Colorado’s legislature passed House Bill 1315 on May 10th, its last day before adjourning for the year. The bill directs the Department of Public Safety’s Office of Research and Statistics to collect, analyze and publish DUI data to advise policy makers on the causes and results of DUI in Colorado. Like many states, Colorado has a single citation for DUI irrespective of cause; alcohol, drugs, or a combination of alcohol and drugs. Therefore, current state data cannot distinguish between alcohol-caused DUI and Driving Under the Influence of Drugs (DUID). The bill provides that data will be collected from courts, testing laboratories, evidentiary breath alcohol tests and the self-reports obtained during pre-sentencing evaluations of those convicted of DUI.
The bill does not provide for or pay for collecting new data. It merely collects data currently existing in separate silos that are not readily accessible, and it does so at a very low cost, to be recovered by a surcharge on all drivers convicted of DUI.
Courts will provide information on all DUI citations, typically approximately 25,000 annually, including the judicial outcomes of those citations. For the year ending June 30, 2016, there were 6,333 drug tests reported in the state. Different forensic testing labs offer different drug screening panels, so even though all drug tests may be appropriate, they are not all equal.
Nevertheless, the number of forensic drug tests is about ten times greater than the number available from the state’s NHTSA’s FARS reports. Furthermore, all of the subjects from the new report will have been charged with DUI, whereas none of the cadavers tested by coroners for FARS were charged with DUI. The FARS report’s utility for DUID inferences is frequently criticized since FARS merely reports drug presence, and NHTSA acknowledges that drug presence does not necessarily mean drug impairment. In contrast, all subjects in Colorado’s new report will have shown sufficient evidence of impairment to be arrested for DUI.
A study of DUID prevalence in Colorado’s 2013 vehicular homicide and vehicular assault cases revealed that conviction rates for DUID were lower than those for DUI alcohol, and conviction rates for DUI due to marijuana were even lower. But the numbers in that report were too small to be compelling, due to the limited number of vehicular homicides and assaults. The new report should be able to provide further insight into conviction rate differentials as a function of DUI cause, as well as BAC and THC blood levels.
Conviction rates as a result of THC blood levels will be of particular interest to policy makers, some of whom are now aware that there is no scientific evidence to support the 5 ng/ml THC permissible inference level adopted by Colorado in 2013. Multiple laboratories have reported that the majority of test results of cannabinoid-positive drivers arrested on suspicion of DUI are below that 5 ng/ml THC level. This suggests that a 5 ng/ml THC “legal limit” may do more to deter prosecutions than to deter stoned driving.
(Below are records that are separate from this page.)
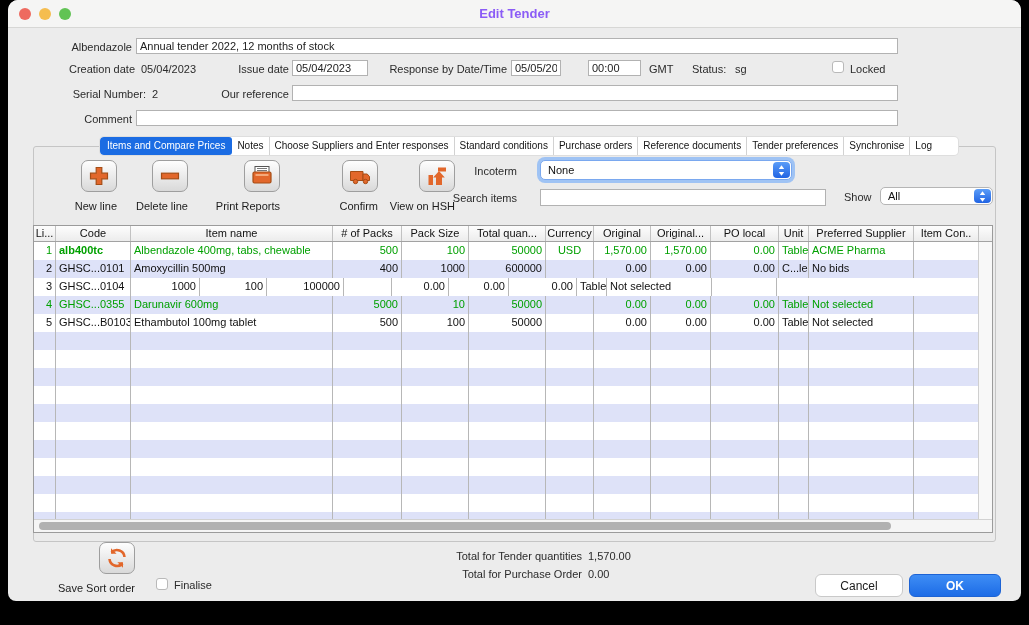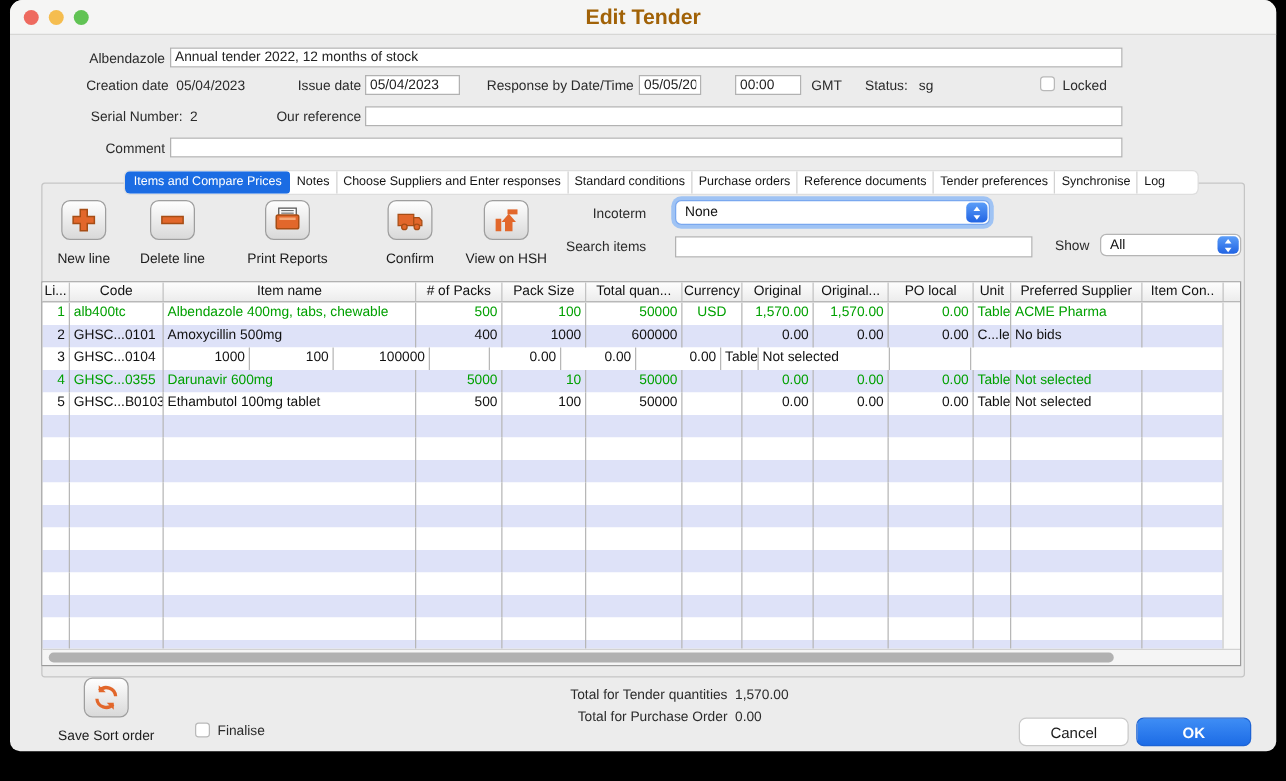--- a/index.html
+++ b/index.html
@@ -7,41 +7,41 @@
   body { background:#000; font-family:"Liberation Sans", sans-serif; position:relative; overflow:hidden; }
 
   .window { position:absolute; left:8px; top:0; width:1013px; height:601px;
             background:#ececec; border-radius:10px 10px 8px 8px; overflow:hidden; }
 
   .titlebar { position:absolute; left:0; top:0; right:0; height:28px;
               background:#f5f5f4; border-bottom:1px solid #d7d7d5; }
   .traffic { position:absolute; left:11px; top:8px; display:flex; gap:8px; }
   .tl { width:12px; height:12px; border-radius:50%; display:inline-block; }
   .tl.red{background:#ee6a5f;} .tl.yellow{background:#f5bd4f;} .tl.green{background:#61c354;}
-  .title { text-align:center; line-height:28px; font-weight:bold; font-size:17px; color:#a16207; }
+  .title { text-align:center; line-height:28px; font-weight:bold; font-size:13px; color:#8b5cf6; }
 
   .lbl { position:absolute; font-size:11px; color:#2b2b2b; white-space:nowrap; }
   .lbl.r { text-align:right; }
   .val { position:absolute; font-size:11px; color:#2b2b2b; white-space:nowrap; }
   .tinput { position:absolute; background:#fff; border:1px solid #b2b2b2; font-size:11px;
             padding:0 3px; height:16px; font-family:inherit; color:#222; }
   .checkbox { position:absolute; width:12px; height:12px; background:#fff;
               border:1px solid #b9b9b9; border-radius:3px; }
 
   .tabbar { position:absolute; left:92px; top:137px; width:858px; height:18px; background:#fff;
             border-radius:4px; display:flex; align-items:stretch; box-shadow:0 0 0 1px #dedede;
             font-size:10px; overflow:hidden; z-index:3; }
   .tab { padding:0 5px; line-height:18px; color:#141414; white-space:nowrap; }
   .tab.active { background:var(--accent,#1b6ce3); color:#fff; border-radius:3px; padding:0 7px; }
   .tab:not(.active) + .tab:not(.active) { border-left:1px solid #d2d2d2; }
 
   .panel { position:absolute; left:25px; top:146px; width:963px; height:396px;
            border:1px solid #c5c5c5; border-radius:3px; background:#ebebeb; }
 
-  .toolbtn-wrap { position:absolute; width:100px; text-align:center; top:160px; }
+  .toolbtn-wrap { position:absolute; width:100px; text-align:right; top:160px; }
   .iconbtn { display:inline-block; width:36px; height:32px;
              background:linear-gradient(180deg,#fefefe,#d9d9d9);
              border:1px solid #9e9e9e; border-radius:7px; padding:3px 0; }
   .iconbtn svg { width:24px; height:24px; display:block; margin:0 auto; }
   .toolbtn-label { font-size:11px; color:#1c1c1c; margin-top:4px; white-space:nowrap; }
 
   .popup { position:absolute; background:#fff; border:1px solid #b5b5b5; border-radius:5px;
            font-size:11px; color:#111; display:flex; align-items:center; padding:0 22px 0 7px; }
   .popup.focused { box-shadow:0 0 0 3px rgba(118,173,249,.65); border-color:#7aa8ef; }
   .popup .chev { position:absolute; top:1px; bottom:1px; right:1px; width:17px; border-radius:4px;
@@ -188,21 +188,21 @@
         <span class="hcell" style="width: 57px;">Original</span>
         <span class="hcell" style="width: 60px;">Original...</span>
         <span class="hcell" style="width: 68px;">PO local</span>
         <span class="hcell" style="width: 30px;">Unit</span>
         <span class="hcell" style="width: 105px;">Preferred Supplier</span>
         <span class="hcell" style="width: 65px;">Item Con..</span>
       </div>
     <div class="tbody" id="tbody">
         <div class="trow green">
           <span class="tcell r" style="width: 22px;">1</span>
-          <span class="tcell l" style="width: 75px;">alb400tc</span>
+          <span class="tcell l" style="width: 75px; font-weight: bold;">alb400tc</span>
           <span class="tcell l" style="width: 202px;">Albendazole 400mg, tabs, chewable</span>
           <span class="tcell r" style="width: 69px;">500</span>
           <span class="tcell r" style="width: 67px;">100</span>
           <span class="tcell r" style="width: 77px;">50000</span>
           <span class="tcell c" style="width: 48px;">USD</span>
           <span class="tcell r" style="width: 57px;">1,570.00</span>
           <span class="tcell r" style="width: 60px;">1,570.00</span>
           <span class="tcell r" style="width: 68px;">0.00</span>
           <span class="tcell l" style="width: 30px;">Tablet</span>
           <span class="tcell l" style="width: 105px;">ACME Pharma</span>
DUID Victim Voices, a Colorado-based research and education organization, led the effort to create the bill, and was assisted by a wide range of stakeholders, including law enforcement, forensic labs, prosecutors and members of the Colorado Task Force on Drunk and Impaired Driving.
The Office of Research and Statistics expects its first report, based on 2016 data, to be available by March 1, 2018.